> What to do
Write out, exactly and in full, the line where "ship to: 23" appears together with all lines that follow it in the entries below. Do not include pictures.

[[ Stored data, beginning ]]

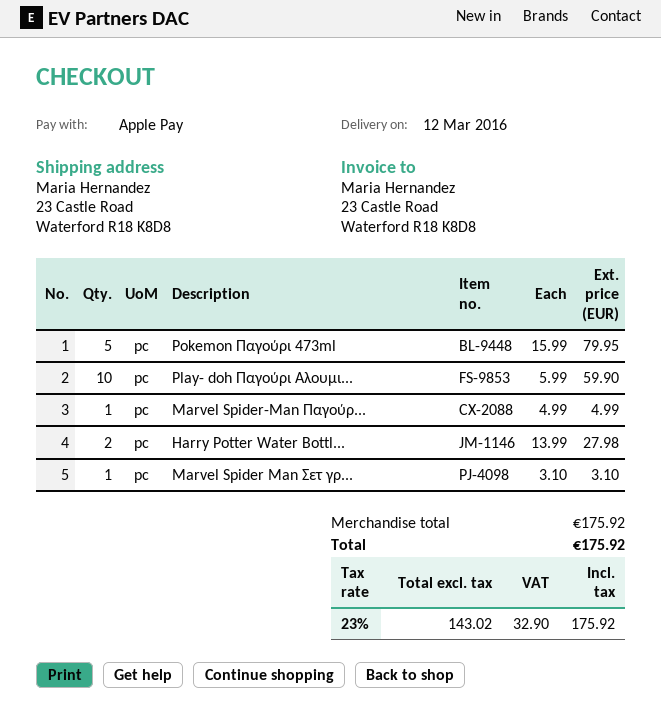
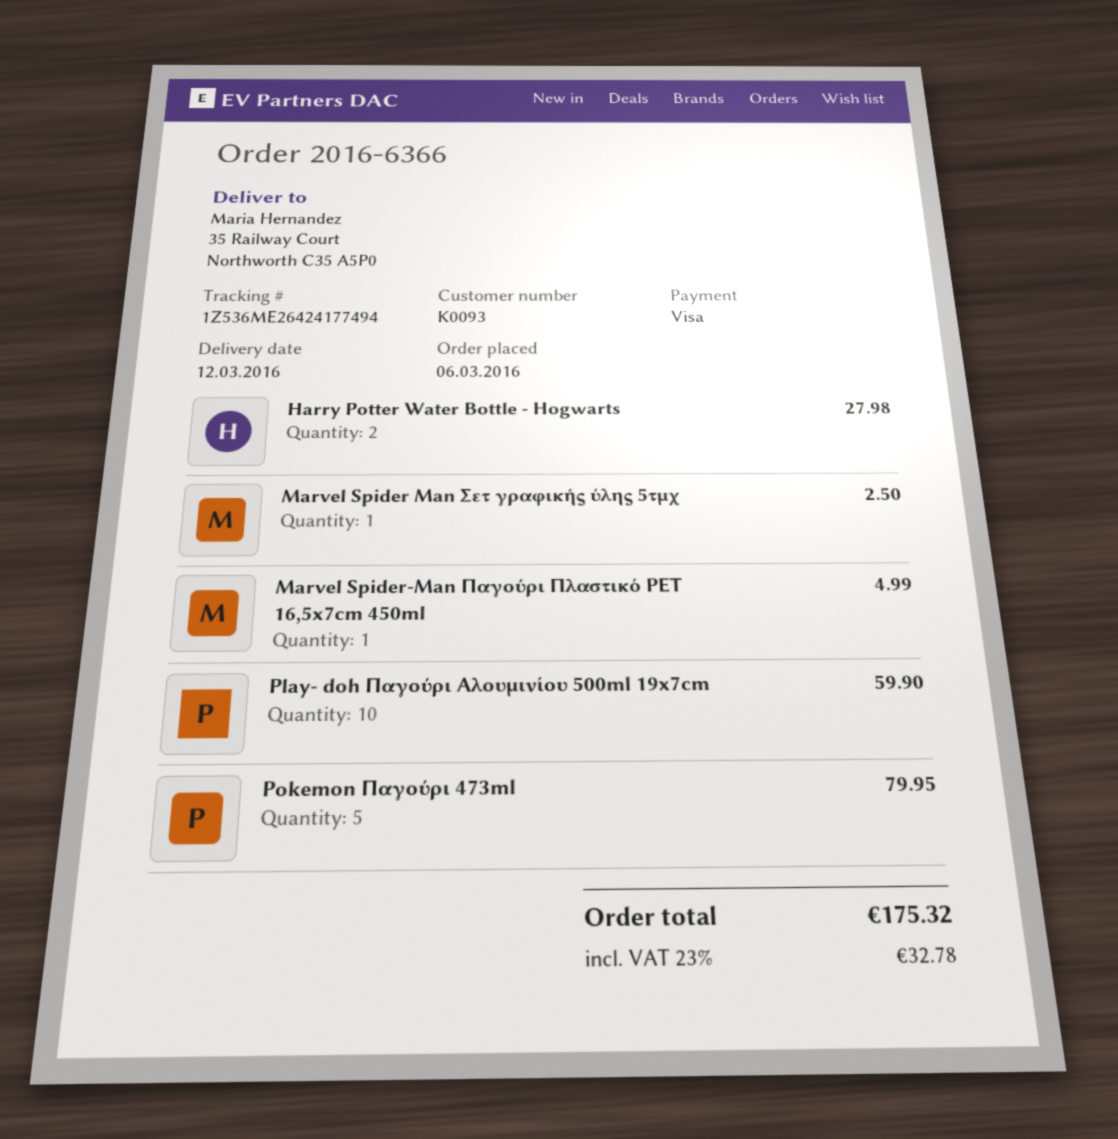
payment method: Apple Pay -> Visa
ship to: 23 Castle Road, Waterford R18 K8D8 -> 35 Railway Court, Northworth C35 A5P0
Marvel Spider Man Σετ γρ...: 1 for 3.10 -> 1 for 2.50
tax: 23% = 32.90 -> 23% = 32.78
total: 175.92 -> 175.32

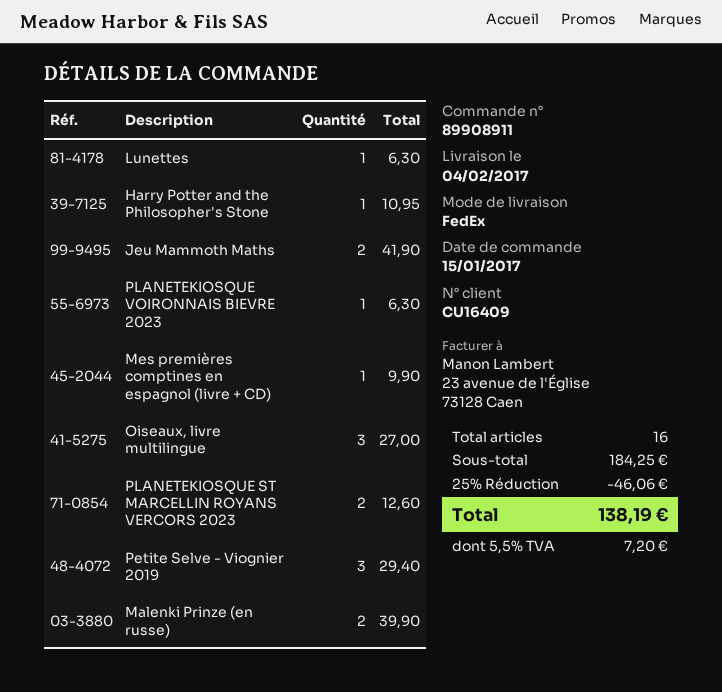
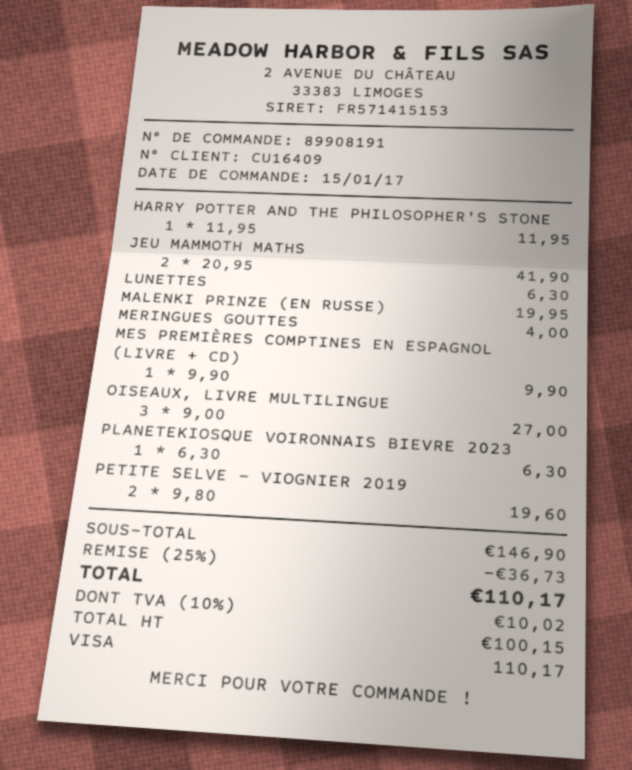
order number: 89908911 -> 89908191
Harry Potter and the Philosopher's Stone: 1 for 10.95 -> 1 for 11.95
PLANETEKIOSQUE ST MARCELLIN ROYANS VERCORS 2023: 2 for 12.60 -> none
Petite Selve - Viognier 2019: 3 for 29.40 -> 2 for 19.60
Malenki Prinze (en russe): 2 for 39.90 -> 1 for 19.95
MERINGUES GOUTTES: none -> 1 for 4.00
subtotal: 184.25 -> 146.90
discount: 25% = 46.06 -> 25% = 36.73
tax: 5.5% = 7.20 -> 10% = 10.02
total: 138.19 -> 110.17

[[ Stored data, end ]]

> Problem solution
ship to: 23 Castle Road, Waterford R18 K8D8 -> 35 Railway Court, Northworth C35 A5P0
Marvel Spider Man Σετ γρ...: 1 for 3.10 -> 1 for 2.50
tax: 23% = 32.90 -> 23% = 32.78
total: 175.92 -> 175.32

order number: 89908911 -> 89908191
Harry Potter and the Philosopher's Stone: 1 for 10.95 -> 1 for 11.95
PLANETEKIOSQUE ST MARCELLIN ROYANS VERCORS 2023: 2 for 12.60 -> none
Petite Selve - Viognier 2019: 3 for 29.40 -> 2 for 19.60
Malenki Prinze (en russe): 2 for 39.90 -> 1 for 19.95
MERINGUES GOUTTES: none -> 1 for 4.00
subtotal: 184.25 -> 146.90
discount: 25% = 46.06 -> 25% = 36.73
tax: 5.5% = 7.20 -> 10% = 10.02
total: 138.19 -> 110.17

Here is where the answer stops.